What do composers Dame Gillian Whitehead and Douglas Lilburn, and the ceramic artist Barry Brickell have in common?
Trains, of course!
Brickell, who died in 2016, is as famous for the Driving Creek bush railway that links his pottery with the outside world as he is for his ceramic art.
Douglas Lilburn once gave a lecture on the search for a distinctive New Zealand music, inspired by a view of Mt Ruapehu in the moonlight as seen from the back of the overnight express between Wellington and Auckland.
And Dame Gillian? Well, it turns out she's descended from model railway royalty.
Speaking to RNZ Concert host Bryan Crump, the Otago based composer revealed model trains were a big part of her childhood. Her grandfather, Frank Roberts, was one of the country's pioneer model engineers, and the collection of model locomotives he built is now kept in New Zealand's national museum, Te Papa.
Not only was Frank Roberts one of the first to build models of New Zealand trains, he also built a miniature railway in the backyard of his home in Epsom, Auckland, a big attraction for his grandchildren including Dame Gillian.
"At the weekends, he would set up the railway... there were various bits you could put in place like bridges, or a station or something, so I would help him set up... and I loved it, I just found it absolutely fascinating."
As many an adult who's never completely grown up knows, once the seeds of rail mania are planted in the soul, they're bound to bloom.
In the case of Dame Gillian, the germination period lasted the best part of seven decades, and the catalyst for its final sprouting was the New Zealand master of the viol, an instrument that was around long before steam locomotives were even dreamt of.
Robert Oliver directs a New Zealand ensemble of the fretted string instruments, the Palliser Viols.
He's also the brother-in-law of Barry Brickell. When the ceramic and bush tramway genius died, Oliver wanted to put on a musical tribute.
The result was "Viols on Rails" which the Palliser Viols planned to take to venues along the North Island Main Trunk railway line. Oliver asked Dame Gillian to write a piece for the project.
For inspiration, she turned to another New Zealand composing colossus.
"I thought, but how do I tie viols and the main trunk line?

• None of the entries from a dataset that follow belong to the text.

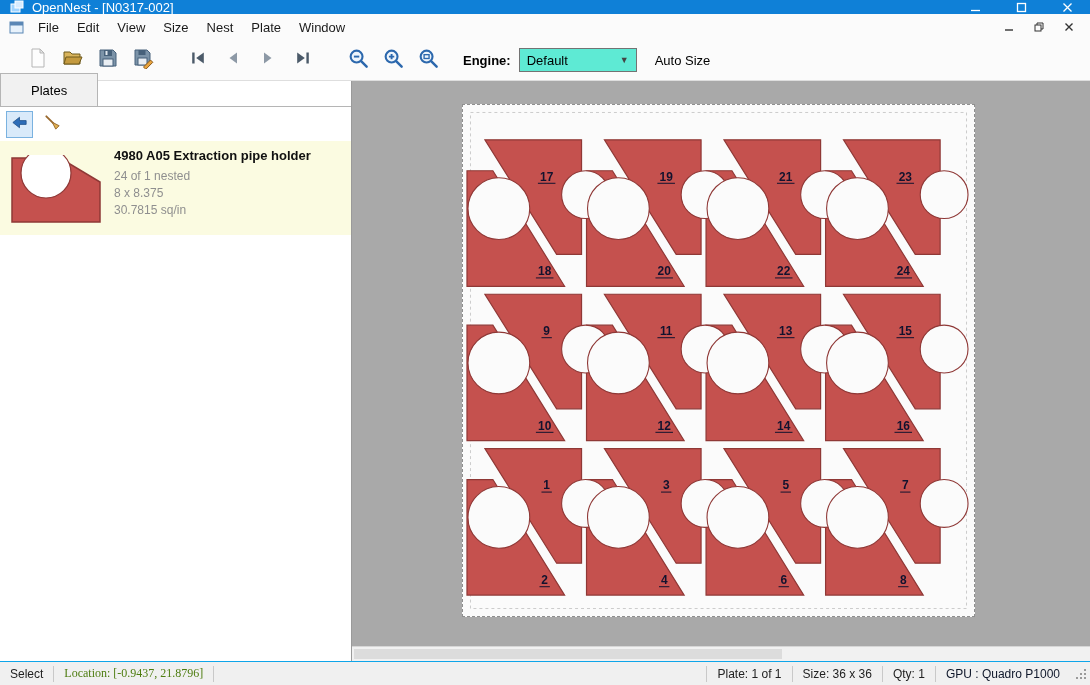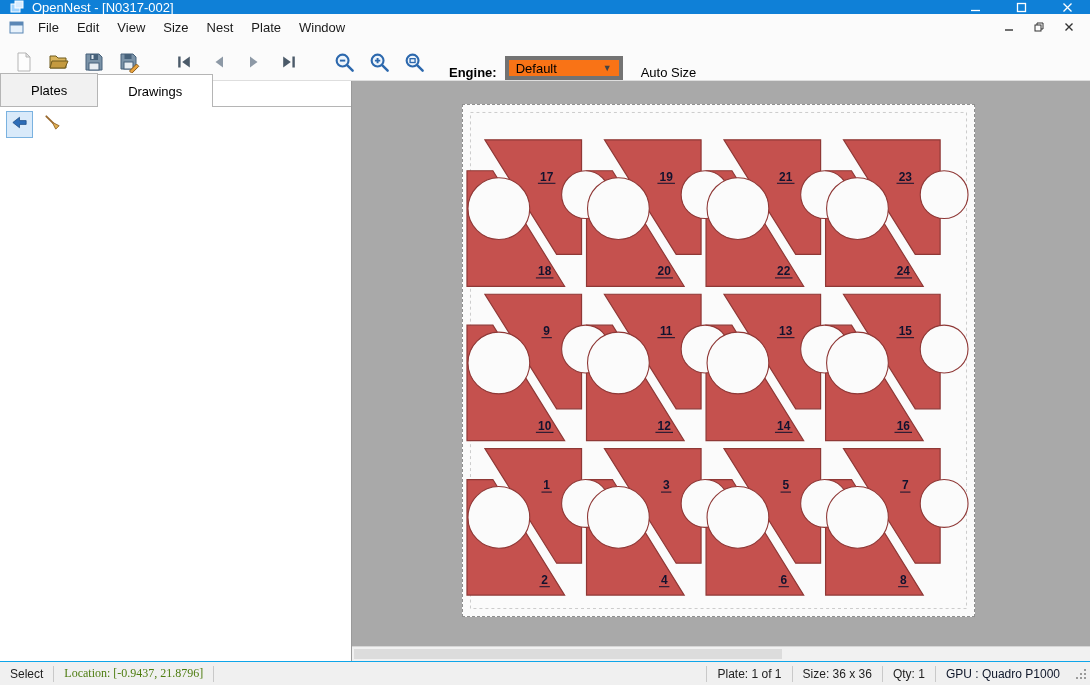--- a/index.html
+++ b/index.html
@@ -15,25 +15,25 @@
   .wbtn { width:46px; height:100%; display:flex; align-items:center; justify-content:center; cursor:default; }
 
   
   .menubar { height:26px; background:#fbfbfb; display:flex; align-items:center; font-size:13px; color:#1a1a1a; flex:none; }
   .mdi-doc { margin-left:9px; margin-right:5px; display:flex; }
   .menu-item { padding:4px 9px;text-align:center; }
   .mdi-controls { margin-left:auto; display:flex; align-items:center; gap:4px; padding-right:8px; }
   .mdi-btn { width:26px; height:20px; display:flex; align-items:center; justify-content:center; }
 
   
-  .toolbar { height:41px; background:#fbfbfb; border-bottom:1px solid #dedede; display:flex; align-items:flex-end; padding-left:8px; flex:none; }
+  .toolbar { height:41px; background:#fbfbfb; border-bottom:1px solid #dedede; display:flex; align-items:center; padding-left:22px; flex:none; }
   .tbtn { width:32px; height:32px; display:flex; align-items:center; justify-content:center; margin-right:3px; }
   .tsep { width:20px; height:32px; flex:none; }
   .engine-label { font-weight:700; font-size:13px; margin:0 8px 0 16px; }
-  .combo { width:118px; height:24px; background:#f97316; border:4px solid #737373; display:flex; align-items:center; padding:0 7px; font-size:13px; }
+  .combo { width:118px; height:24px; background:#5eead4; border:1px solid #737373; display:flex; align-items:center; padding:0 7px; font-size:13px; }
   .combo-caret { margin-left:auto; font-size:9px; color:#444; }
   .autonest { font-size:13px; margin-left:18px; }
 
   
   .main { flex:1; display:flex; min-height:0; }
 
   .sidebar { width:352px; background:#fff; border-right:1px solid #9a9a9a; display:flex; flex-direction:column; flex:none; }
   .tabstrip { height:26px; display:flex; align-items:flex-end; border-bottom:1px solid #b5b5b5; }
   .tab { height:24px; padding:16px 30px; display:flex; align-items:center; font-size:13px; background:#f1f1f1; border:1px solid #b5b5b5; border-bottom:none; margin-right:-1px; }
   .tab.active { background:#fff; height:26px; margin-bottom:-1px; z-index:2; }
@@ -213,33 +213,47 @@
       <span class="combo-caret">▼</span>
     </div>
     <span class="autonest">Auto Size</span>
   </div>
 
   <div class="main">
 
     <div class="sidebar">
       <div class="tabstrip">
         <div class="tab">Plates</div>
-        <div class="tab active">Drawings</div>
       </div>
       <div class="panel-toolbar">
         <div class="ptool-btn active">
           <span><svg width="19" height="19" viewBox="0 0 20 20">
                 <path d="M3 10 L10 4.5 V8 H17 V12 H10 V15.5 Z" fill="#2d6db8" stroke="#1c4d86" stroke-width="0.8"></path>
               </svg></span>
         </div>
         <div class="ptool-btn">
           <span><svg width="19" height="19" viewBox="0 0 20 20">
                 <path d="M3.5 3.5 L11 11" stroke="#9a6a2f" stroke-width="2" stroke-linecap="round"></path>
                 <path d="M9.8 9.8 L17 13.4 L13.4 17 Z" fill="#e0b050" stroke="#9a6a2f"></path>
               </svg></span>
+        </div>
+      </div>
+      <div class="drawing-item">
+        <div class="thumb">
+          <svg width="96" height="80" viewBox="0 0 96 80">
+            <polygon points="4,12 52,12 92,36 92,76 4,76" fill="#c5514e" stroke="#8f3836" stroke-width="1.5"></polygon>
+            <circle cx="38" cy="27" r="25" fill="#ffffff" stroke="#8f3836" stroke-width="1.2"></circle>
+            <rect x="0" y="0" width="96" height="9" fill="#fbfbe1"></rect>
+          </svg>
+        </div>
+        <div class="item-text">
+          <div class="item-title">4980 A05 Extraction pipe holder</div>
+          <div class="item-sub">24 of 1 nested</div>
+          <div class="item-sub">8 x 8.375</div>
+          <div class="item-sub">30.7815 sq/in</div>
         </div>
       </div>
       <div class="panel-rest"></div>
     </div>
 
     <div class="canvas">
       <svg id="plate-svg" width="513" height="513" viewBox="0 0 513 513">
         <rect x="7.5" y="7.5" width="498" height="498" fill="none" stroke="#cccccc" stroke-dasharray="3 3"></rect>
         <g id="g-parts">
             <path d="M22 35 L119 35 L119 150 L94 150 Z" fill="#c5514e" stroke="#8f3836" stroke-width="1.2"></path>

And then of course I thought of Douglas Lilburn ... He did a talk called "A Search for Tradition" in 1946."
The talk, in which Lilburn discusses the search for a uniquely New Zealand style of music, was inspired by a trip he took on an overnight train between Wellington and Auckland.
Dame Gillian asks Crump if she can read a bit of Lilburn's address:
We stopped at National Park and in the moonlight I could see an uncanny picture of Ngauruhoe and Ruapehu. I was so excited by this that I hung out of the door of the carriage as we came out of National Park down to Raurimu, at the foot of The Spiral. There was something very strange about the experience of speeding through the night with the vivid smells of the bush country all around me. At that moment, the world of Mozart seemed about as remote as the moon and in no way related to my experience.
The result was Dame Gillian's "Douglas Lilburn, travelling on the Limited, regards the mountains in the moonlight".
But the Palliser Viols' tour of towns along the main trunk railway never happened. Covid got there first.
However, Dame Gillian's piece, along with another of her works, "Puhake ki te Rangi" (for viols and taonga pūoro) has found a new home on the soundtrack of the film about Barry Brickell Spontaneous Combustiion directed by Bruce Foster. It's showing in this year's Doc Edge Festival.
Dame Gillian is pretty happy with the results, and how her music works with the images of Brickell's Driving Creek Railway, his kiln and his art.
But Crump wants to know how much of an influence Douglas Lilburn's call for a uniquely New Zealand sound has had on her approach to writing music.
"It was something that came later, I think ... I went and studied overseas writing in the tradition of the time ... I was away from here the first time for nine years and when I came back, I fell in love with the place."
While she may not consciously seek to create a 'New Zealand' sound, she believes the sound of a composer's environment inevitably gets into their music.
She had this epiphany when she visited Mozart's hometown Salzburg and realised, as she took in the sounds around her, he could not have come from any other place.
Dame Gillian now lives on the Otago Peninsula.
She's out of earshot of the railway line that runs along the other, northern side of Dunedin Harbour, but there are plenty of other human and natural sounds around to inspire her.